### [Work request]
Nothing in the data should be left out, so repeat it all exactly.

[Code change snippets]
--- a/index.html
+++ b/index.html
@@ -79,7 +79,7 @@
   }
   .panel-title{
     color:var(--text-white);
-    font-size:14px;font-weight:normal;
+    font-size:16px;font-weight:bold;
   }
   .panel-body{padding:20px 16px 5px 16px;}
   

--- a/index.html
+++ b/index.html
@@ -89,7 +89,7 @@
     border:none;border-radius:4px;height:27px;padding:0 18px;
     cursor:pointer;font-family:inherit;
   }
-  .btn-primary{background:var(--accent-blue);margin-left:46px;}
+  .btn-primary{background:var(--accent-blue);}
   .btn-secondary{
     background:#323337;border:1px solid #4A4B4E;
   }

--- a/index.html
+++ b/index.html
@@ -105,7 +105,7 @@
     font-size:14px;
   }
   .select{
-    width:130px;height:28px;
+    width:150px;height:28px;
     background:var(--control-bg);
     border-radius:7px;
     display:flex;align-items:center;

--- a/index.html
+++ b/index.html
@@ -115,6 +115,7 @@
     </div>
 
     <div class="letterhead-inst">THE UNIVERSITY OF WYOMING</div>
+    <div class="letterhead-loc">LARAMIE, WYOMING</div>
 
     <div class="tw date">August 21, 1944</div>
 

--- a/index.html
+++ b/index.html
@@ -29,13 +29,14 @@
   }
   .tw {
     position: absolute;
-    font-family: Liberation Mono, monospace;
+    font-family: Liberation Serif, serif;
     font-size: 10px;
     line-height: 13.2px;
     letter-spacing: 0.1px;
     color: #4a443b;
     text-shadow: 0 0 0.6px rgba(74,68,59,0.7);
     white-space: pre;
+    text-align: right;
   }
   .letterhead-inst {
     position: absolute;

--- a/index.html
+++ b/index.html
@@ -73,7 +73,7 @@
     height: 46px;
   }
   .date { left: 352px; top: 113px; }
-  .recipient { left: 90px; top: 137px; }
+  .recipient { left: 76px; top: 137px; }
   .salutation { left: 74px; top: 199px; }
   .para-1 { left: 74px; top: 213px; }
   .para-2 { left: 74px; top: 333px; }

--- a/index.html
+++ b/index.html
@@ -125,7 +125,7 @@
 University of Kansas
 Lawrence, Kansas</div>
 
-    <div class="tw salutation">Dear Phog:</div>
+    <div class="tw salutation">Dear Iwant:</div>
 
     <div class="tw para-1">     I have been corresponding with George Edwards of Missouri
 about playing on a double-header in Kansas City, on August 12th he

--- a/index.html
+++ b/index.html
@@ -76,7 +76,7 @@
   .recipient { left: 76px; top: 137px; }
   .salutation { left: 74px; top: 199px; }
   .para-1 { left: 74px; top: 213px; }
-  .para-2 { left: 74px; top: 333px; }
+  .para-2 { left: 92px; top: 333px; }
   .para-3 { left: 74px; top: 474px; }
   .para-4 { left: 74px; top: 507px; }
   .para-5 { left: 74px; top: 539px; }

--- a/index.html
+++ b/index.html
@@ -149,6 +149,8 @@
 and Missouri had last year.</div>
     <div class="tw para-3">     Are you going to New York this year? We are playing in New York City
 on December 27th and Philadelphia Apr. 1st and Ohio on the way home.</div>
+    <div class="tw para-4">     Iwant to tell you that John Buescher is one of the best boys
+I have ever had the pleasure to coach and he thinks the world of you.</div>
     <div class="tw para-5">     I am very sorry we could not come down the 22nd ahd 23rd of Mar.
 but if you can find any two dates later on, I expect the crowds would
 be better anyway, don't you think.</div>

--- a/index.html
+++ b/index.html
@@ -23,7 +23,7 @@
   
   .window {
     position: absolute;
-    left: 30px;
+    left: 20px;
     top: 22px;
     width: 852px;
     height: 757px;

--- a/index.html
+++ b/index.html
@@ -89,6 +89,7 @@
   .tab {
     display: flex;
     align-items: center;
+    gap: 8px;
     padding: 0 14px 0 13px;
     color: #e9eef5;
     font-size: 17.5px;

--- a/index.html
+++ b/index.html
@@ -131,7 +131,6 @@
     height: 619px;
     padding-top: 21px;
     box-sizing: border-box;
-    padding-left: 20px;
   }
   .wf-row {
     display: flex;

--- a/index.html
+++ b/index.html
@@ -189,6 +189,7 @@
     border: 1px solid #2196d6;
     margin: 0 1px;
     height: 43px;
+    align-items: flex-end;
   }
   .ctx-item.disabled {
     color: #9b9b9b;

### [Completed task]
--- a/index.html
+++ b/index.html
@@ -79,7 +79,7 @@
   }
   .panel-title{
     color:var(--text-white);
-    font-size:14px;font-weight:normal;
+    font-size:16px;font-weight:bold;
   }
   .panel-body{padding:20px 16px 5px 16px;}
   

--- a/index.html
+++ b/index.html
@@ -89,7 +89,7 @@
     border:none;border-radius:4px;height:27px;padding:0 18px;
     cursor:pointer;font-family:inherit;
   }
-  .btn-primary{background:var(--accent-blue);margin-left:46px;}
+  .btn-primary{background:var(--accent-blue);}
   .btn-secondary{
     background:#323337;border:1px solid #4A4B4E;
   }

--- a/index.html
+++ b/index.html
@@ -105,7 +105,7 @@
     font-size:14px;
   }
   .select{
-    width:130px;height:28px;
+    width:150px;height:28px;
     background:var(--control-bg);
     border-radius:7px;
     display:flex;align-items:center;

--- a/index.html
+++ b/index.html
@@ -115,6 +115,7 @@
     </div>
 
     <div class="letterhead-inst">THE UNIVERSITY OF WYOMING</div>
+    <div class="letterhead-loc">LARAMIE, WYOMING</div>
 
     <div class="tw date">August 21, 1944</div>
 

--- a/index.html
+++ b/index.html
@@ -29,13 +29,14 @@
   }
   .tw {
     position: absolute;
-    font-family: Liberation Mono, monospace;
+    font-family: Liberation Serif, serif;
     font-size: 10px;
     line-height: 13.2px;
     letter-spacing: 0.1px;
     color: #4a443b;
     text-shadow: 0 0 0.6px rgba(74,68,59,0.7);
     white-space: pre;
+    text-align: right;
   }
   .letterhead-inst {
     position: absolute;

--- a/index.html
+++ b/index.html
@@ -73,7 +73,7 @@
     height: 46px;
   }
   .date { left: 352px; top: 113px; }
-  .recipient { left: 90px; top: 137px; }
+  .recipient { left: 76px; top: 137px; }
   .salutation { left: 74px; top: 199px; }
   .para-1 { left: 74px; top: 213px; }
   .para-2 { left: 74px; top: 333px; }

--- a/index.html
+++ b/index.html
@@ -125,7 +125,7 @@
 University of Kansas
 Lawrence, Kansas</div>
 
-    <div class="tw salutation">Dear Phog:</div>
+    <div class="tw salutation">Dear Iwant:</div>
 
     <div class="tw para-1">     I have been corresponding with George Edwards of Missouri
 about playing on a double-header in Kansas City, on August 12th he

--- a/index.html
+++ b/index.html
@@ -76,7 +76,7 @@
   .recipient { left: 76px; top: 137px; }
   .salutation { left: 74px; top: 199px; }
   .para-1 { left: 74px; top: 213px; }
-  .para-2 { left: 74px; top: 333px; }
+  .para-2 { left: 92px; top: 333px; }
   .para-3 { left: 74px; top: 474px; }
   .para-4 { left: 74px; top: 507px; }
   .para-5 { left: 74px; top: 539px; }

--- a/index.html
+++ b/index.html
@@ -149,6 +149,8 @@
 and Missouri had last year.</div>
     <div class="tw para-3">     Are you going to New York this year? We are playing in New York City
 on December 27th and Philadelphia Apr. 1st and Ohio on the way home.</div>
+    <div class="tw para-4">     Iwant to tell you that John Buescher is one of the best boys
+I have ever had the pleasure to coach and he thinks the world of you.</div>
     <div class="tw para-5">     I am very sorry we could not come down the 22nd ahd 23rd of Mar.
 but if you can find any two dates later on, I expect the crowds would
 be better anyway, don't you think.</div>

--- a/index.html
+++ b/index.html
@@ -23,7 +23,7 @@
   
   .window {
     position: absolute;
-    left: 30px;
+    left: 20px;
     top: 22px;
     width: 852px;
     height: 757px;

--- a/index.html
+++ b/index.html
@@ -89,6 +89,7 @@
   .tab {
     display: flex;
     align-items: center;
+    gap: 8px;
     padding: 0 14px 0 13px;
     color: #e9eef5;
     font-size: 17.5px;

--- a/index.html
+++ b/index.html
@@ -131,7 +131,6 @@
     height: 619px;
     padding-top: 21px;
     box-sizing: border-box;
-    padding-left: 20px;
   }
   .wf-row {
     display: flex;

--- a/index.html
+++ b/index.html
@@ -189,6 +189,7 @@
     border: 1px solid #2196d6;
     margin: 0 1px;
     height: 43px;
+    align-items: flex-end;
   }
   .ctx-item.disabled {
     color: #9b9b9b;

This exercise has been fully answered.